MOND effects in the inner solar system

TL;DR

This paper identifies a subtle MOND-induced quadrupole anomaly in the inner solar system caused by galactic acceleration, which could be detectable through planetary or spacecraft motion measurements, providing a potential test for MOND theories.

Contribution

It predicts a specific, measurable MOND effect in the inner solar system based on the modified-Poisson formulation, linking galactic acceleration to local gravitational anomalies.

Findings

Predicted quadrupole anomaly magnitude ranges from 0.01 to 0.3

Anomaly depends on the MOND transition function mu(x)
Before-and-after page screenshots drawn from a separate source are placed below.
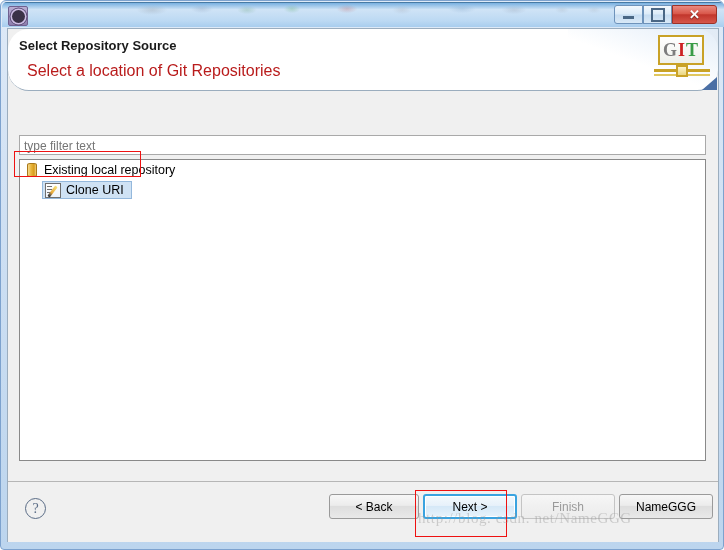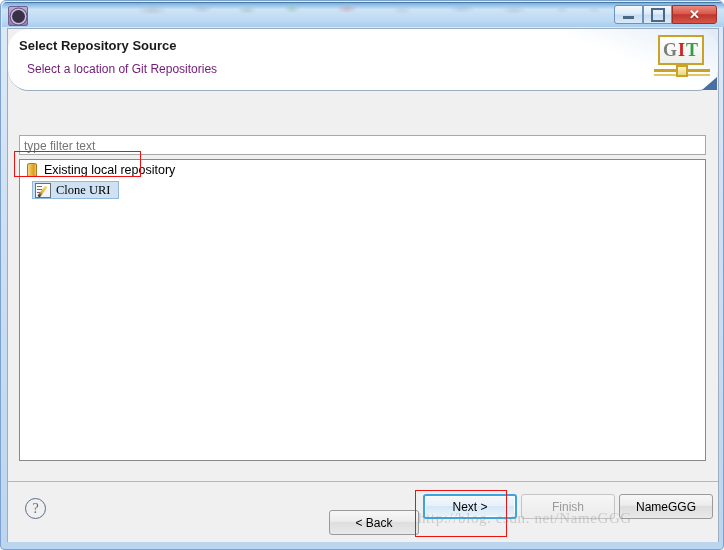--- a/index.html
+++ b/index.html
@@ -124,7 +124,7 @@
   }
   .hdr-sub {
     position: absolute; left: 19px; top: 33px;
-    font-size: 12px; color: #701a75;
+    font-size: 16px; color: #b91c1c;
     white-space: nowrap;
   }
 

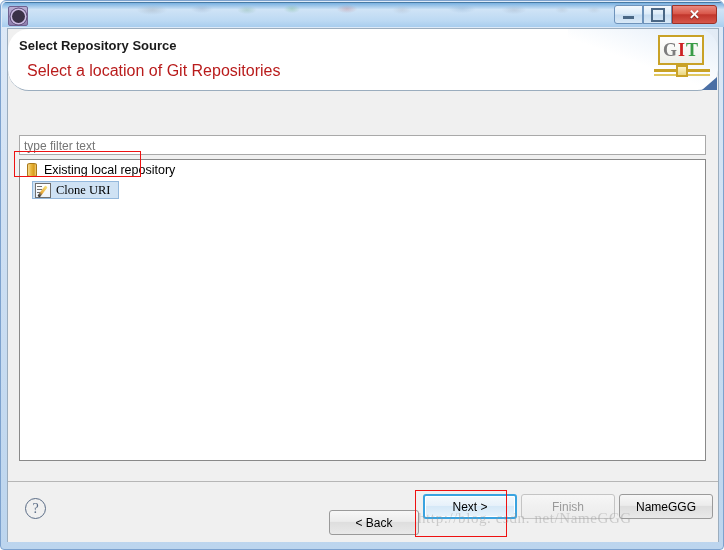--- a/index.html
+++ b/index.html
@@ -216,7 +216,7 @@
     color: #000000;
     white-space: nowrap;
   }
-  .tree-row.sel-wrap { padding-left: 12px; font-family: Liberation Serif, serif; }
+  .tree-row.sel-wrap { padding-left: 22px; }
 
   .sel-chip {
     display: inline-flex;

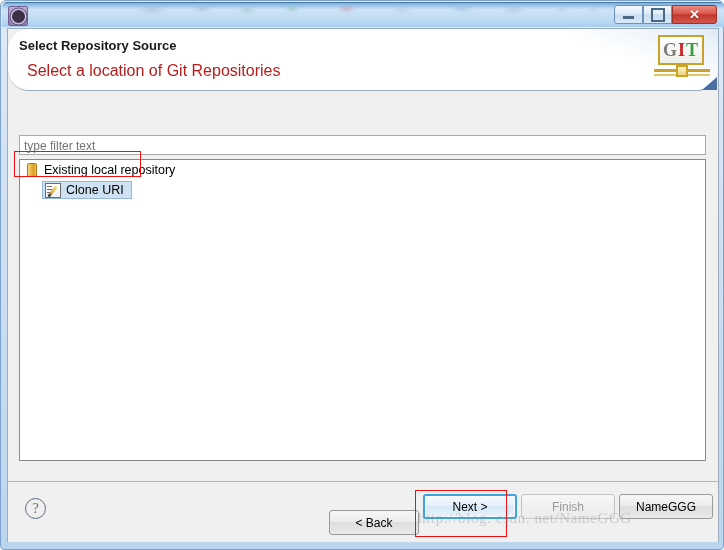--- a/index.html
+++ b/index.html
@@ -297,7 +297,7 @@
     display: flex; align-items: center; justify-content: center;
     white-space: nowrap;
   }
-  .btn-back   { left: 321px; width: 90px; margin-top: 16px; }
+  .btn-back   { left: 321px; width: 90px; }
   .btn-next   { left: 415px; width: 94px;
     background: linear-gradient(180deg,#f3f9fd 0%, #e7f1fa 45%, #d5e8f7 50%, #e8f3fc 100%);
     border: 2px solid #3aa3e0;

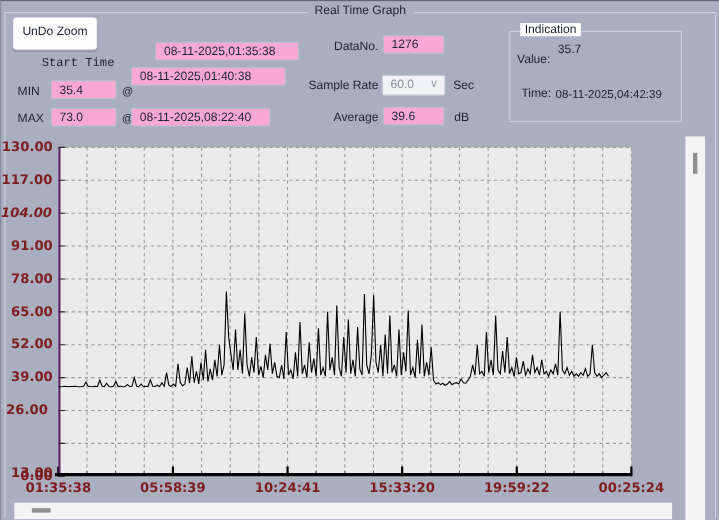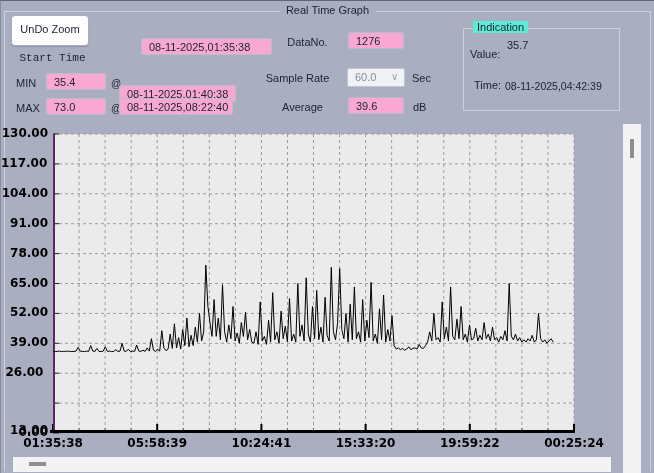--- a/index.html
+++ b/index.html
@@ -47,7 +47,7 @@
     border:1px solid #ccd0dc;
   }
   .ind-title{
-    position:absolute;left:9px;top:-8px;background:#5eead4;padding:0 4px;
+    position:absolute;left:9px;top:-8px;background:#ffffff;padding:0 4px;
     font-size:11px;
   }
   .plot{

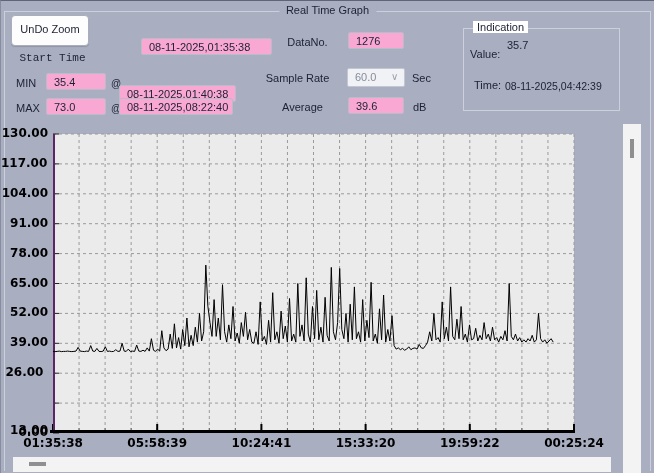--- a/index.html
+++ b/index.html
@@ -26,7 +26,7 @@
     box-shadow:0 1px 1px rgba(0,0,0,0.15);cursor:pointer;
   }
   .lbl{position:absolute;font-size:11px;white-space:nowrap;}
-  .lbl.r{text-align:center;}
+  .lbl.r{text-align:right;}
   .field{
     position:absolute;height:17px;background:#f9a8d4;
     border:1px solid #b9bdc9;border-radius:2px;

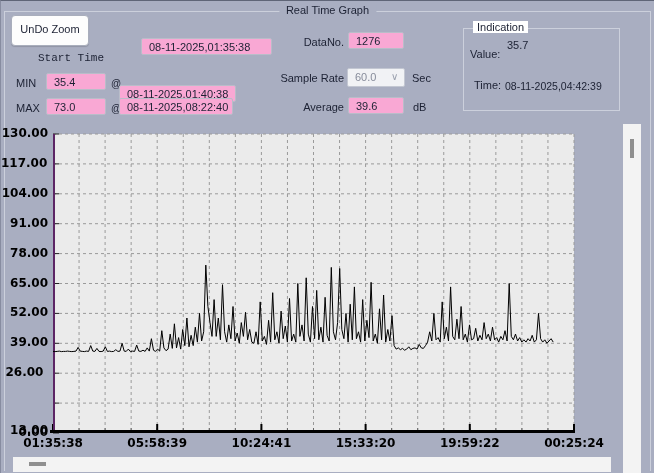--- a/index.html
+++ b/index.html
@@ -85,7 +85,7 @@
   <div class="lbl" style="left:15px;top:76px;">MIN</div>
   <div class="field" style="left:45px;top:72px;width:60px;">35.4</div>
   <div class="lbl" style="left:110px;top:77px;font-size:10px;">@</div>
-  <div class="field" style="left:118px;top:84px;width:117px;">08-11-2025,01:40:38</div>
+  <div class="field" style="left:118px;top:60px;width:141px;">08-11-2025,01:40:38</div>
 
   <div class="lbl" style="left:15px;top:101px;">MAX</div>
   <div class="field" style="left:45px;top:97px;width:60px;">73.0</div>

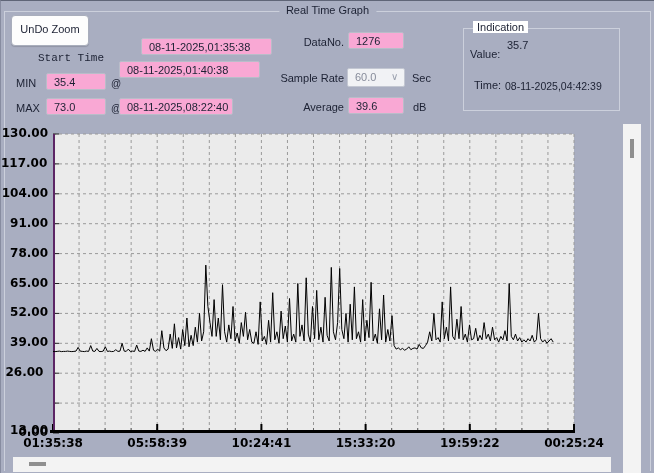--- a/index.html
+++ b/index.html
@@ -90,7 +90,7 @@
   <div class="lbl" style="left:15px;top:101px;">MAX</div>
   <div class="field" style="left:45px;top:97px;width:60px;">73.0</div>
   <div class="lbl" style="left:110px;top:102px;font-size:10px;">@</div>
-  <div class="field" style="left:118px;top:97px;width:114px;">08-11-2025,08:22:40</div>
+  <div class="field" style="left:118px;top:97px;width:127px;">08-11-2025,08:22:40</div>
 
   <div class="lbl r" style="left:270px;top:35px;width:73px;">DataNo.</div>
   <div class="field" style="left:347px;top:31px;width:56px;">1276</div>

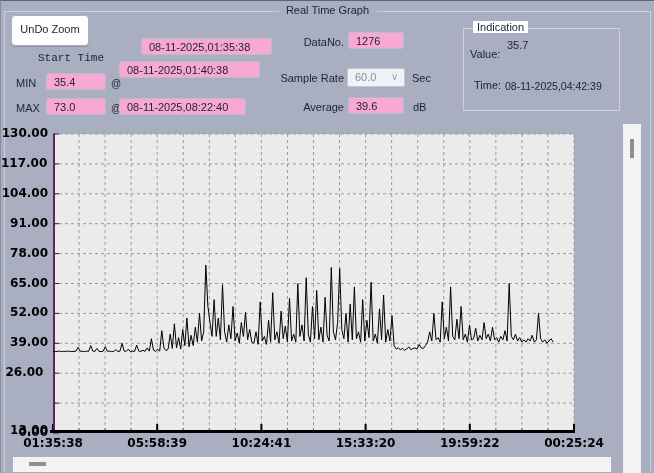--- a/index.html
+++ b/index.html
@@ -56,7 +56,7 @@
   }
   .axis-num{
     position:absolute;font-family:"DejaVu Sans", sans-serif;
-    font-weight:700;font-size:12px;color:#000000;white-space:nowrap;
+    font-weight:700;font-size:12px;color:#7f1d1d;white-space:nowrap;
   }
   .hscroll{
     position:absolute;left:12px;top:456px;width:598px;height:15px;

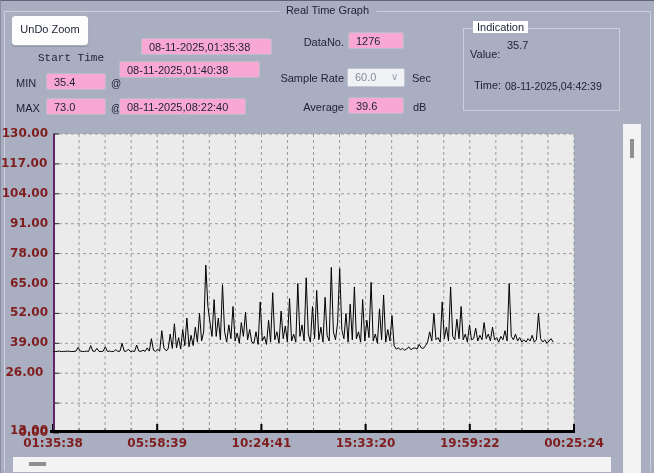--- a/index.html
+++ b/index.html
@@ -116,7 +116,7 @@
 
   <div id="y-labels">
       <span class="axis-num" style="left: 0px; width: 47px; text-align: right; top: 125px;">130.00</span>
-      <span class="axis-num" style="left: 0px; width: 47px; text-align: left; top: 154.9px;">117.00</span>
+      <span class="axis-num" style="left: 0px; width: 47px; text-align: center; top: 154.9px;">117.00</span>
       <span class="axis-num" style="left: 0px; width: 47px; text-align: right; top: 184.8px;">104.00</span>
       <span class="axis-num" style="left: 0px; width: 47px; text-align: right; top: 214.7px;">91.00</span>
       <span class="axis-num" style="left: 0px; width: 47px; text-align: right; top: 244.6px;">78.00</span>

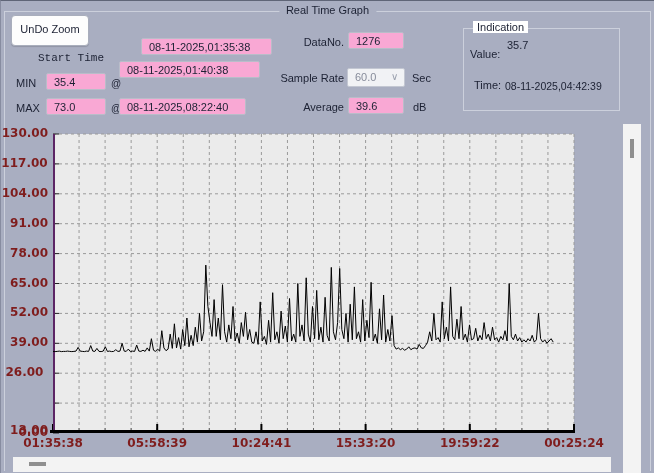--- a/index.html
+++ b/index.html
@@ -117,7 +117,7 @@
   <div id="y-labels">
       <span class="axis-num" style="left: 0px; width: 47px; text-align: right; top: 125px;">130.00</span>
       <span class="axis-num" style="left: 0px; width: 47px; text-align: center; top: 154.9px;">117.00</span>
-      <span class="axis-num" style="left: 0px; width: 47px; text-align: right; top: 184.8px;">104.00</span>
+      <span class="axis-num" style="left: 0px; width: 47px; top: 184.8px; font-style: italic;">104.00</span>
       <span class="axis-num" style="left: 0px; width: 47px; text-align: right; top: 214.7px;">91.00</span>
       <span class="axis-num" style="left: 0px; width: 47px; text-align: right; top: 244.6px;">78.00</span>
       <span class="axis-num" style="left: 0px; width: 47px; text-align: right; top: 274.5px;">65.00</span>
Potential for detection or constraint with current solar system data

Abstract

I pinpoint a previously unrecognized MOND effect that may act in the inner solar system, and is due to the galactic acceleration, g_g=eta*a0: a byproduct of the MOND external-field effect. Predictions of the effect are not generic to the MOND paradigm, but depend on the particular MOND formulation at hand. However, the modified-Poisson formulation, on which I concentrate, uniquely predicts a subtle anomaly that may be detected in planetary and spacecraft motions (and perhaps in other precision systems, such as binary pulsars), despite their very high accelerations, and even if the MOND interpolating function is arbitrarily close to unity at high accelerations. Near the sun, this anomaly appears as a quadrupole field, with the acceleration at position u from the sun being g_i(u)=-q_{ij}u^j, with q_{ij} diagonal, axisymmetric, and traceless: -2q_{xx}=-2q_{yy}=q_{zz}=q(eta)*(a0/R_M), where R_M=(MG/a0)^{1/2}=8*10^3 au is the MOND radius of the sun. The anomaly is described and analyzed as the Newtonian field of the fictitious cloud of ``phantom matter'' that hovers around the sun. I find, for the relevant range of eta values, and for a range of interpolating functions, mu(x), values of 10^{-2}<-q< 0.3, which turn out to be sensitive to the form of mu(x) around the MOND-to-Newtonian transition. This range verges on the present bounds from solar system measurements. There might thus exist favorable prospects for either measuring the effect, or constraining the theory and the relevant parameters.